- [Exercise details]: Reproduce all of the entries below exactly, without a single change.

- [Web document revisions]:
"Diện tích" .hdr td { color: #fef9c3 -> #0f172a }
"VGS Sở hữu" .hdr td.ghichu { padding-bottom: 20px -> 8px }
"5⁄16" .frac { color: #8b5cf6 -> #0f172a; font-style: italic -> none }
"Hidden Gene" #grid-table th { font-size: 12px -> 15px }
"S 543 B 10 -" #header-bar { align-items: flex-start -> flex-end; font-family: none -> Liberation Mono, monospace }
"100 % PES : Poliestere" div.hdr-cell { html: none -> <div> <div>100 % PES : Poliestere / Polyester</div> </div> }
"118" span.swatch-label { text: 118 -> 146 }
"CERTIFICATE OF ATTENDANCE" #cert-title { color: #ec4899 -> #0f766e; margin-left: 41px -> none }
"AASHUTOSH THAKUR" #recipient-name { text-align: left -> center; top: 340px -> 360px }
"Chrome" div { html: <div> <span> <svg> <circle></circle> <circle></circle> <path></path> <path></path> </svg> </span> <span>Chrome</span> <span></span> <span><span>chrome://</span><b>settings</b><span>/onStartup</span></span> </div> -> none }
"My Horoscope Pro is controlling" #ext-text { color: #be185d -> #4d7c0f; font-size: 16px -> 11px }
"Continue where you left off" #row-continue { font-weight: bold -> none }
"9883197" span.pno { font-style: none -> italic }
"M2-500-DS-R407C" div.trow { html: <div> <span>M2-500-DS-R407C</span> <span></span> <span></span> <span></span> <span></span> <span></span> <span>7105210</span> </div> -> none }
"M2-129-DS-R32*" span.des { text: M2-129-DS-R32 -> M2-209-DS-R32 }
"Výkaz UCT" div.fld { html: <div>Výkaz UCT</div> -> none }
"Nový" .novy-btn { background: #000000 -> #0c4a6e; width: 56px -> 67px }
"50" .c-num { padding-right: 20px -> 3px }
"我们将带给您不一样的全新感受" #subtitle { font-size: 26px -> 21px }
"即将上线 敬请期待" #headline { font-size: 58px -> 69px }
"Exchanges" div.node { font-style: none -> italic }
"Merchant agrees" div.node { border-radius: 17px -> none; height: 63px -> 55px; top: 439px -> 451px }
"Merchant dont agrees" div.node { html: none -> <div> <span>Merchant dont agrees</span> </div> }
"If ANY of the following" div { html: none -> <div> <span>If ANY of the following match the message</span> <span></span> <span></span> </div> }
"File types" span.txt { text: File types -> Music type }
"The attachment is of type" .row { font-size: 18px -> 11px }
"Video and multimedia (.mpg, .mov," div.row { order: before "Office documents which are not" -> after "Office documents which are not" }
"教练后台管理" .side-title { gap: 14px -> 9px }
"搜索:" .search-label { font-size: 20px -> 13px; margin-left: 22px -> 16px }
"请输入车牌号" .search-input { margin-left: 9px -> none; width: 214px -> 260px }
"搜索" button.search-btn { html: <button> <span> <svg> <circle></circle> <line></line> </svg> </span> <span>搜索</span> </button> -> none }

- [Result for this exercise]:
"Diện tích" .hdr td { color: #fef9c3 -> #0f172a }
"VGS Sở hữu" .hdr td.ghichu { padding-bottom: 20px -> 8px }
"5⁄16" .frac { color: #8b5cf6 -> #0f172a; font-style: italic -> none }
"Hidden Gene" #grid-table th { font-size: 12px -> 15px }
"S 543 B 10 -" #header-bar { align-items: flex-start -> flex-end; font-family: none -> Liberation Mono, monospace }
"100 % PES : Poliestere" div.hdr-cell { html: none -> <div> <div>100 % PES : Poliestere / Polyester</div> </div> }
"118" span.swatch-label { text: 118 -> 146 }
"CERTIFICATE OF ATTENDANCE" #cert-title { color: #ec4899 -> #0f766e; margin-left: 41px -> none }
"AASHUTOSH THAKUR" #recipient-name { text-align: left -> center; top: 340px -> 360px }
"Chrome" div { html: <div> <span> <svg> <circle></circle> <circle></circle> <path></path> <path></path> </svg> </span> <span>Chrome</span> <span></span> <span><span>chrome://</span><b>settings</b><span>/onStartup</span></span> </div> -> none }
"My Horoscope Pro is controlling" #ext-text { color: #be185d -> #4d7c0f; font-size: 16px -> 11px }
"Continue where you left off" #row-continue { font-weight: bold -> none }
"9883197" span.pno { font-style: none -> italic }
"M2-500-DS-R407C" div.trow { html: <div> <span>M2-500-DS-R407C</span> <span></span> <span></span> <span></span> <span></span> <span></span> <span>7105210</span> </div> -> none }
"M2-129-DS-R32*" span.des { text: M2-129-DS-R32 -> M2-209-DS-R32 }
"Výkaz UCT" div.fld { html: <div>Výkaz UCT</div> -> none }
"Nový" .novy-btn { background: #000000 -> #0c4a6e; width: 56px -> 67px }
"50" .c-num { padding-right: 20px -> 3px }
"我们将带给您不一样的全新感受" #subtitle { font-size: 26px -> 21px }
"即将上线 敬请期待" #headline { font-size: 58px -> 69px }
"Exchanges" div.node { font-style: none -> italic }
"Merchant agrees" div.node { border-radius: 17px -> none; height: 63px -> 55px; top: 439px -> 451px }
"Merchant dont agrees" div.node { html: none -> <div> <span>Merchant dont agrees</span> </div> }
"If ANY of the following" div { html: none -> <div> <span>If ANY of the following match the message</span> <span></span> <span></span> </div> }
"File types" span.txt { text: File types -> Music type }
"The attachment is of type" .row { font-size: 18px -> 11px }
"Video and multimedia (.mpg, .mov," div.row { order: before "Office documents which are not" -> after "Office documents which are not" }
"教练后台管理" .side-title { gap: 14px -> 9px }
"搜索:" .search-label { font-size: 20px -> 13px; margin-left: 22px -> 16px }
"请输入车牌号" .search-input { margin-left: 9px -> none; width: 214px -> 260px }
"搜索" button.search-btn { html: <button> <span> <svg> <circle></circle> <line></line> </svg> </span> <span>搜索</span> </button> -> none }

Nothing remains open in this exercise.